Пота задумался. Могла ли у них произойти такая же вражда с большим домом Баосы, если бы Баоса разыскал его и убил? Нет, не могла бы, некому постоять за честь рода: отец беспомощен, Улуска бесхарактерен, и злости у него нет. Потом еще русские помешали бы, не допустили бы вражды, русские законы уже в силе.
— Эх, были бы у меня дети!
Пота вздрогнул: столько было печали и боли в этом возгласе Токто, так он это произнес, что Пота не мог не вздрогнуть.
«Вот почему он детей хочет! Он надеется отомстить за отца. Этого же нельзя теперь делать».
— Род продолжить велел отец, а у меня дети все мрут.

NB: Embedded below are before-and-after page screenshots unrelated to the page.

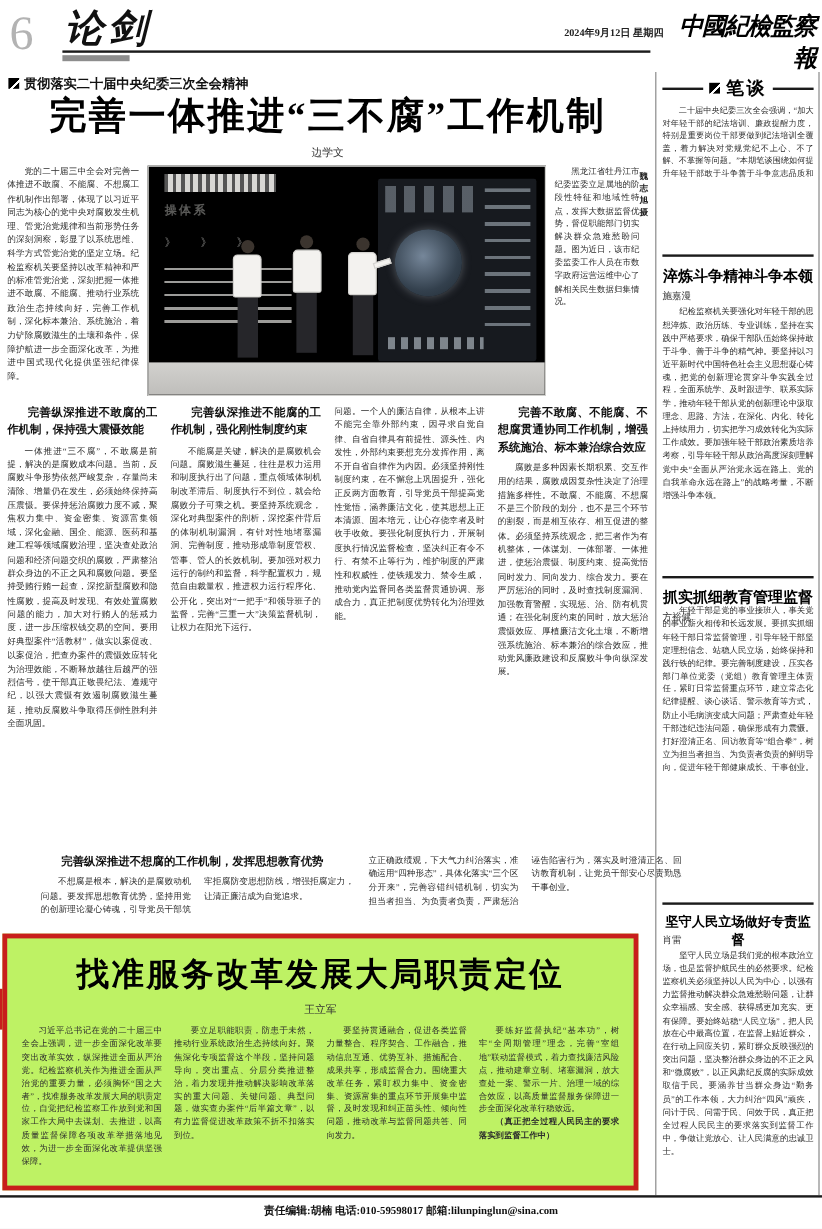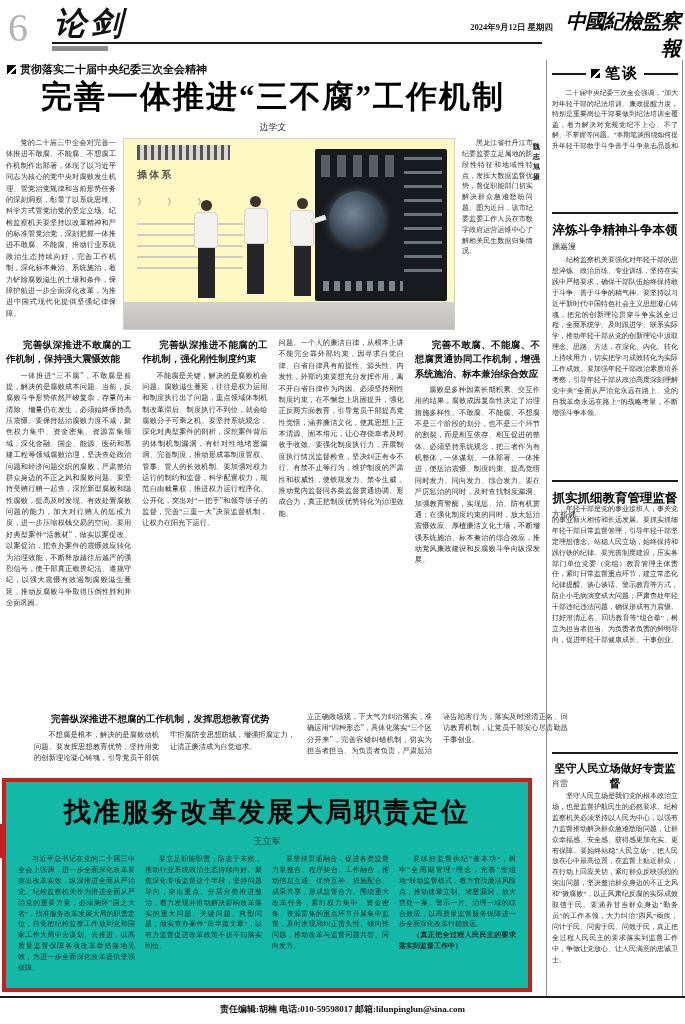--- a/index.html
+++ b/index.html
@@ -21,21 +21,21 @@
   .sq-icon { display:inline-block; width:9px; height:9px; background:linear-gradient(135deg,#000 55%,#fff 55%,#fff 68%,#000 68%); }
   .main-title { position:absolute; left:6px; top:76px; width:534px; text-align:center; font-size:31px; font-weight:bold; letter-spacing:2px; color:#000; }
   .main-author { position:absolute; left:6px; top:121px; width:534px; text-align:center; font-size:9px; color:#333; }
   
   .btxt { font-size:7.2px; line-height:1.58; text-align:justify; word-break:break-all; color:#2c2c2c; overflow:hidden; }
   .btxt p { text-indent:2em; }
   .subhead { font-size:9.5px; font-weight:bold; line-height:1.5; color:#111; text-indent:1.8em; text-align:justify; word-break:break-all; margin-bottom:4px; }
   
   .media-row { position:absolute; left:6px; top:138px; width:534px; height:192px; display:flex; gap:7px; }
   .intro-col { width:110px; height:192px; }
-  .photo { position:relative; width:332px; height:192px; background:#fef9c3; overflow:hidden; border:1px solid #cfcfcc;font-family:Liberation Serif, serif; }
+  .photo { position:relative; width:332px; height:192px; background:#000000; overflow:hidden; border:1px solid #cfcfcc;font-family:Liberation Serif, serif; }
   .vent { position:absolute; left:4%; top:3%; width:28%; height:8%; background:repeating-linear-gradient(90deg,#555 0 3px,#d8d7d4 3px 7px); }
   .wall-sign { position:absolute; left:4%; top:15%; font-size:10px; font-weight:bold; color:#5a5a58; letter-spacing:2px; }
   .chevrons { position:absolute; left:4%; top:30%; width:50%; font-size:9px; color:#8a8a88; letter-spacing:6px; }
   .wall-list { position:absolute; left:4%; top:44%; width:32%; height:26%;
     background:repeating-linear-gradient(#c4c3c0 0 2px, transparent 2px 11px); opacity:.8; }
   .floor { position:absolute; left:0; bottom:0; width:100%; height:14%; background:linear-gradient(#d2d1ce,#bfbebb); }
   .screen { position:absolute; left:58%; top:5%; width:40%; height:80%; background:#171a1f; border-radius:2px; }
   .globe { position:absolute; left:14px; top:42px; width:56px; height:56px; border-radius:50%;
     background:radial-gradient(circle at 42% 40%, #76879a, #33404d 62%, #202a33 100%);
     box-shadow:0 0 8px rgba(200,210,220,.35); }
@@ -68,21 +68,21 @@
   .bitan-head { position:absolute; left:0; top:4px; width:126px; display:flex; align-items:center; gap:5px; }
   .bitan-head .line { flex:1; height:2px; background:#1b1b1b; }
   .bitan-label { font-size:15px; font-weight:bold; letter-spacing:2px; color:#000; }
   .side-note { position:absolute; left:0; top:28px; width:126px; height:62px; font-size:6.8px; line-height:1.55; text-align:justify; word-break:break-all; color:#2c2c2c; overflow:hidden; text-indent:2em; }
   .side-div { position:absolute; left:0; width:126px; height:2px; background:#1b1b1b; }
   .side-title { position:absolute; left:0; width:126px; text-align:center; font-weight:bold; color:#000; }
   .side-author { position:absolute; left:0; width:126px; text-align:left; font-size:8px; color:#333; }
   .side-body { position:absolute; left:0; width:126px; font-size:7px; line-height:1.56; text-align:justify; word-break:break-all; color:#2c2c2c; overflow:hidden; }
   .side-body p { text-indent:2em; }
   
-  .red-box { position:absolute; left:2px; top:778px; width:530px; height:214px; border:4px solid #c81e1c; background:#14b8a6; padding:6px 12px 6px; }
+  .red-box { position:absolute; left:2px; top:778px; width:530px; height:214px; border:4px solid #c81e1c; background:#bef264; padding:6px 12px 6px; }
   .red-tab { position:absolute; left:0; top:824px; width:5px; height:34px; background:#c81e1c; }
   .h-title { text-align:center; font-size:27px; font-weight:bold; letter-spacing:2px; color:#000; margin-top:6px; }
   .h-author { text-align:center; font-size:9px; color:#333; margin:5px 0 6px; }
   .h-cols { display:flex; gap:10px; height:122px; overflow:hidden; }
   .h-col { flex:1; font-size:7px; line-height:1.56; text-align:justify; word-break:break-all; color:#2c2c2c; overflow:hidden; }
   .h-col p { text-indent:2em; }
   .h-attr { font-weight:bold; }
   
   .footer-line { position:absolute; left:0; top:996px; width:685px; height:2px; background:#1b1b1b; }
   .footer { position:absolute; left:0; top:1003px; width:685px; text-align:center; font-size:9px; font-weight:bold; color:#111; }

У Поты сжалось сердце от жалости, он вдруг обрадовался своему ошибочному осуждению. Токто не хочет мстить, он хочет продолжить свой род! Так велел отец, он должен выполнить его наказ! Пота вдруг вспомнил, что на нем тоже лежит такая же обязанность, ведь, кроме него, некому продолжить род, на Улуску нет надежды, он «вошедший» в большой дом Баосы, дети его хотя и будут считаться Киле, но их воспитают в большом доме, и нечего от них ожидать, чтобы они поддерживали огонь в очаге бедного Ганги.
После тяжелой исповеди Токто замолчал, замкнулся и до наступления сумерек промолвил лишь несколько слов.
Когда в сумерках на них выбежала лосиха с длинноногим глупым лосенком, Пота выхватил ружье, прицелился, но Токто ударом руки отвел ствол, и юноша выстрелил в воздух.
— Зачем? — грустно сказал Токто. — Мясо есть, больше не поднимут оморочки. — Помолчав, добавил: — Лосенок без молока остался бы, пропал…
На следующий день начался проливной дождь, коптить мясо не стало возможности, и охотники погрузили недокопченные кренделя мяса и выехали домой. Дождь усилился и лил не прекращаясь. Оморочки собирали дождевую воду, и приходилось останавливаться и вычерпывать ее. Узенькая речушка разбухала на глазах, ширилась, шумела, несла коряжины, поваленные деревья и всякий мелкий лесной хлам. Оморочки катились рядом с плавинами. Пота отгребал в сторону от них и боялся взглянуть на берег: кусты, деревья мелькали до ряби в глазах. Токто как ни в чем не бывало размеренно махал веслом, обгонял коряжины, только на крутых поворотах напрягался, озабоченно оглядывался, но как только выезжал на прямую, опять становился беззаботным. Он видел испуг в глазах Поты и хотел своим поведением успокоить его.
— Самое страшное в такой внезапный паводок — оказаться без оморочки, — усмехнулся он, видимо вспомнив что-то смешное. — Три года назад сын Чонгиаки Ходжера, Гокчоа, попал в беду. Парень любит лишнее поспать, с вечера сделал навес и уснул на земле. Дождь хлещет, стучит по берестяному навесу, просто глушит, — не понимаю таких охотников, как они засыпают при таком шуме, я ночи напролет не могу сомкнуть глаз, а он уснул, знал, что в такую погоду лоси не выходят на озера и речки. Ночью почувствовал неладное, кабанья шкура под ним подмокла, но он передвинулся на другое сухое место и опять заснул. А когда проснулся, было уже поздно: вода прорвалась, затопила место, где он спал. Гокчоа — ружье в руки, постель свернул — и к оморочке, а оморочки нет, ее унесло водой. Что делать? Вот ты запомни: на горных речках, если почуешь на земле, то оморочку вытащи и обязательно привяжи к деревцу. Гокчоа, как бедный зайчишка в наводнение, переминался с ноги на ногу, потом полез на дерево. Испугаться он не очень испугался, знал — люди помогут, — я с его отцом был выше. Подплываем к тому месту, где оставили Гокчоа, и видим: сидит наш охотник на нижнем суку кедра, за плечом ружье, под рукой свернутая постель, а сам мокрый, дрожит. Я ему кричу: «Чего кабанью шкуру под мышкой держишь, укройся ею, и дождь тебе будет нипочем!» А отец его говорит: вот, мол, еще одного лося встретили, только не пойму, как это он на кедр взобрался? Гокчоа — он шутник — отвечает: пока, говорит, не лось — ружье сохранил, кресало есть, нож есть…
Пота слушал внимательно, он понимал: Токто передает ему свой охотничий опыт, — и с благодарностью воспринимал советы.
Ему, молодому охотнику, не набравшему житейского опыта, в незнакомой местности пригодится даже каждая мелочь. Не предупреди Токто, что надо на ночь привязать оморочку к дереву, он сам никогда не догадался бы этого сделать. Пота давно заметил на перекладине своей оморочки короткую бечевку и только сейчас догадался, для чего она предназначена.
Разъяренная, разбухшая речушка словно выплюнула оморочки на середину Харпи, и новые силы подхватили их и понесли вниз с еще большей скоростью.